If you’ve ever wondered what it would look like for Jessica Rabbit to testify in a Senate hearing, or for Lisa Frank to collab on a line of LL Bean rompers, your time may have come. Tools for generating images using nothing but text have matured in the blink of an eye. Accounts like weirddalle (named after the subreddit with the same name ((named after the open source image generator Dall-e mini (((named after the for-profit OpenAI image generator Dall-e))) amplify the outputs of these machines with almost guaranteed virality.
Mashing together cultural mainstays has always been a reliable source for memes; the difference here is that you can also see what would happen if a computer tried to visualize it. No matter if the image is any good; in fact in many cases, the image barely needs to exist at all. The mere idea that it is able to exist is enough to unlock our sense of wonder.
Generating images yourself is a sublime, almost religious, experience. Thoughts channeled into image as if from nothing, raw power coursing through you with every signifier, every vibe at your disposal. Simply put, it's addictive.

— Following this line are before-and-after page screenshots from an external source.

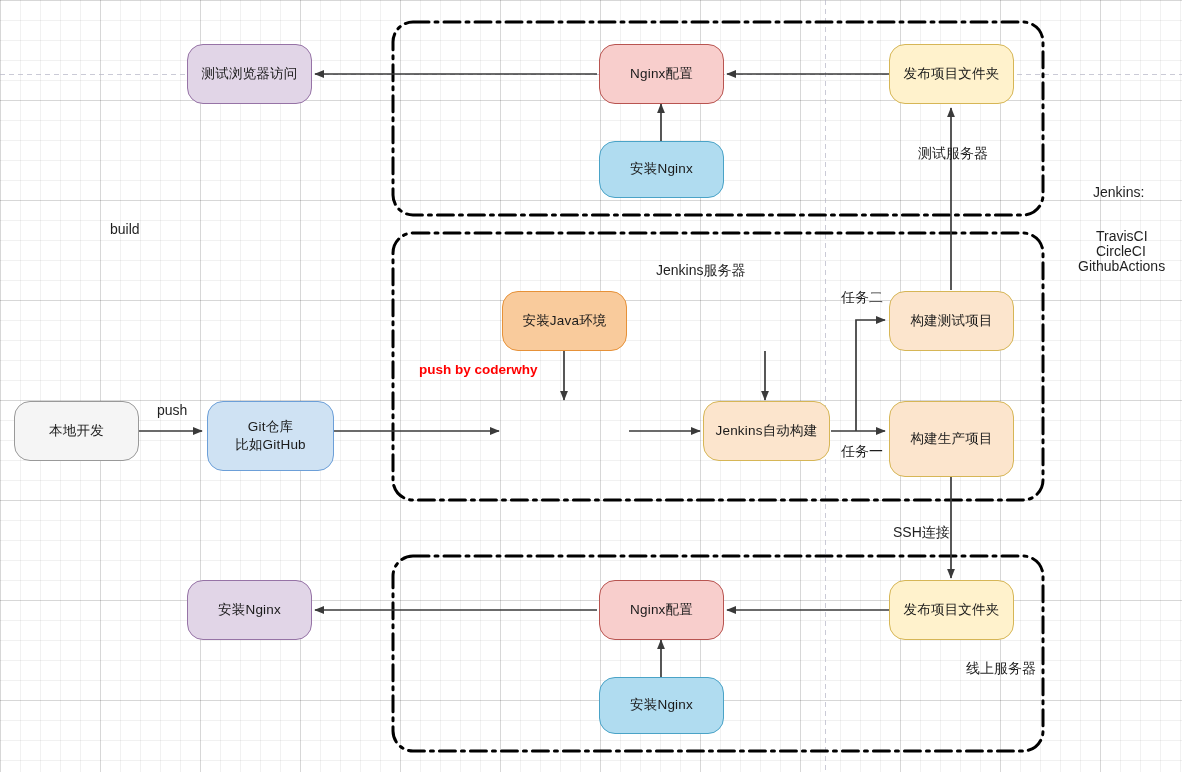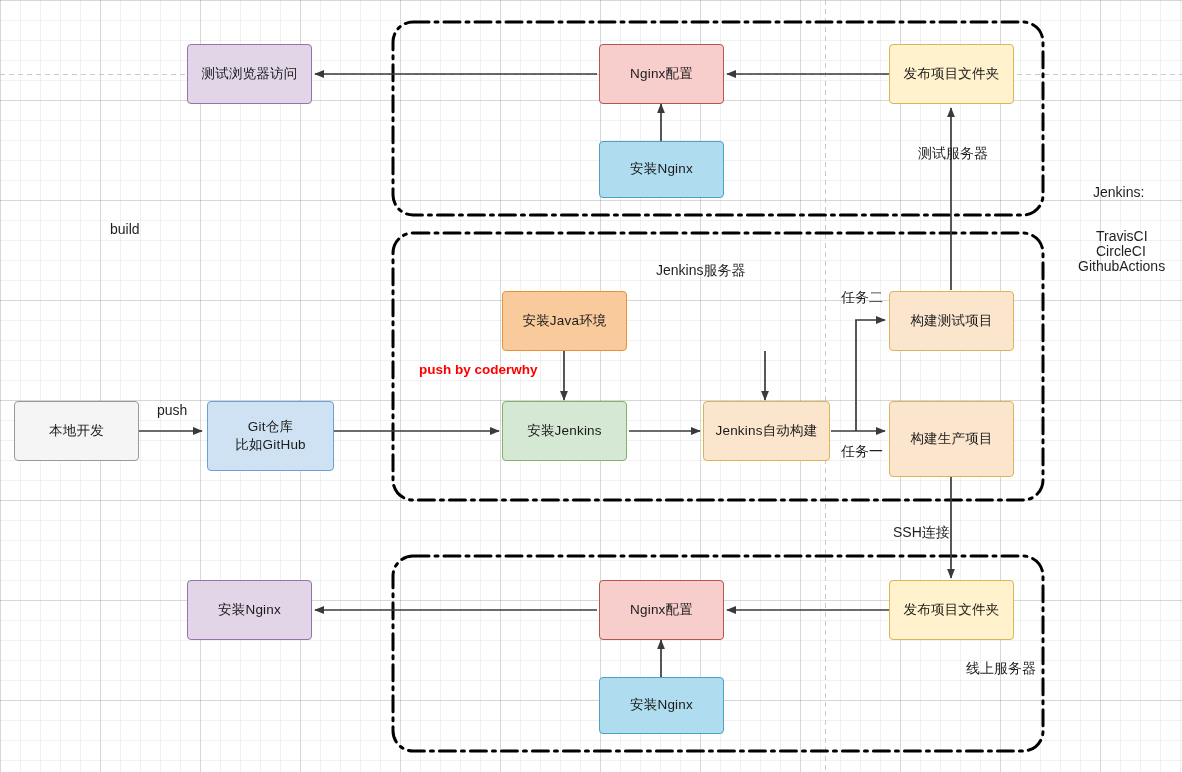--- a/index.html
+++ b/index.html
@@ -28,7 +28,7 @@
     box-sizing:border-box;
     display:flex;align-items:center;justify-content:center;
     text-align:center;
-    border-radius:4px;
+    border-radius:16px;
     font-size:13.5px;
     line-height:1.35;
     color:#1a1a1a;

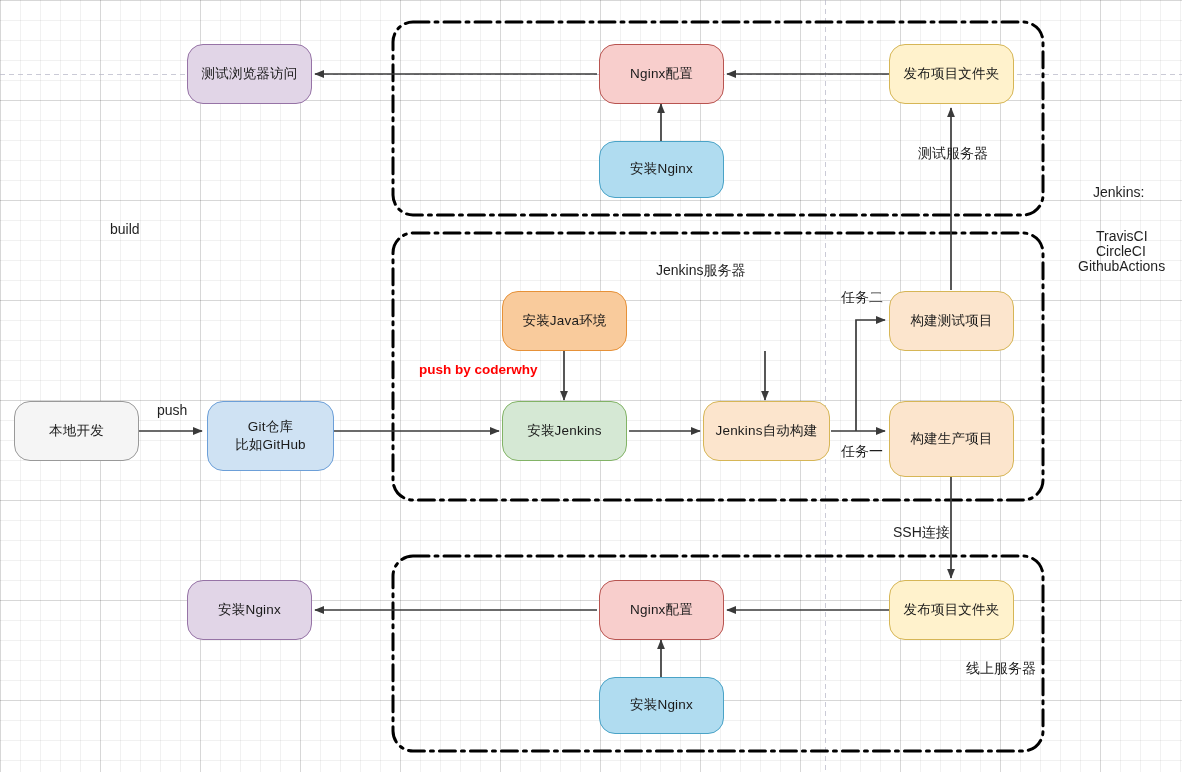--- a/index.html
+++ b/index.html
@@ -159,9 +159,6 @@
   </div>
 
 
-  <div class="node" style="left:502px;top:401px;width:125px;height:60px;background:#d5e8d4;border:1.6px solid #82b366;">
-    <span>安装Jenkins</span>
-  </div>
 
   <div class="node" style="left:703px;top:401px;width:127px;height:60px;background:#fce5cd;border:1.6px solid #d6b656;">
     <span>Jenkins自动构建</span>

Everything Everywhere all at Once is a movie about the multiverse that is not actually about the multiverse — instead, it explores the universal anxiety that each tiny choice you make closes a door to an entirely different you in an entirely different universe. And this anxiety, compounded into the movie's absurdist everything bagel whose toppings include truly everything, not just sesame and poppy seeds, but old report cards, dogs, hopes and dreams, incites a depression. If every action you take is infinitely consequential, then nothing matters.
The experience of taking in and churning out AI images has a similar effect. There is a moment in which that blissful sense of wonder dissipates into a deep unshakeable creative agitation, an anxiety that you can always be producing more and better images. Every aesthetic, every nostalgic artifact, every idea, is a jumping pad just waiting to be co-opted into its own visual universe.
Even as I write this I keep getting distracted by image making — oompa loompa union logos, a glass staircase refracted in a mirror, Paul Blart Mall Cop starring Marina Abramović.
My child often comes home from her daycare class with craft projects that look like they were completed by her only nominally—paper-cut trees with hand lettering far beyond the pay grade of a child just learning to string together 3-word sentences. A few pieces of colorful paper messily glued on top, the only evidence of sub-adult participation.
Weirder still, before we get to see the projects they're often mailed out to a company called Original Works that turns them into products available for purchase — mugs, aprons, mouse pads — as if instead of my child playing with crayons I'd prefer to have her reluctant red handprint rendered on a Covid mask. Barely 20 months old, she is already being taught that reproducibility is more important than self expression.
What does it mean to make images in a world in which anyone can produce an image in the style of Monet with nothing but a few strokes of the keyboard?
Monet painting of a can of LaCroix
Bubbles that contain the dreams of children
The children's table at a tense thanksgiving dinner
The last supper but everyone is on their phones
Each prompt alone produces not one but infinite images.
Image generators are a technology of abundance. As an art director, I have already felt the strong temptation to bathe in this abundance, to reap its splendor. Why spend hundreds of dollars and several weeks commissioning artwork when I can conjure images out of thin air for free? (I can think of a few reasons; if you want to see me get worked up, ask me about the impending image producer labor crisis.)
The last cataclysmic event in the history of image multiplicity was the high-res camera in all of our pockets, any event instantly capturable by anyone. But the next one will encompass not only what we see, but whatever we can dream. Any image you can think of can exist. The question that's much harder to ask is whether it ought to.
In the end, maybe the lesson of Dall-e is the same as that of Everything Everywhere all at Once is the same as my child's daycare non-art: the only universe worth spending time in is the one we're already in.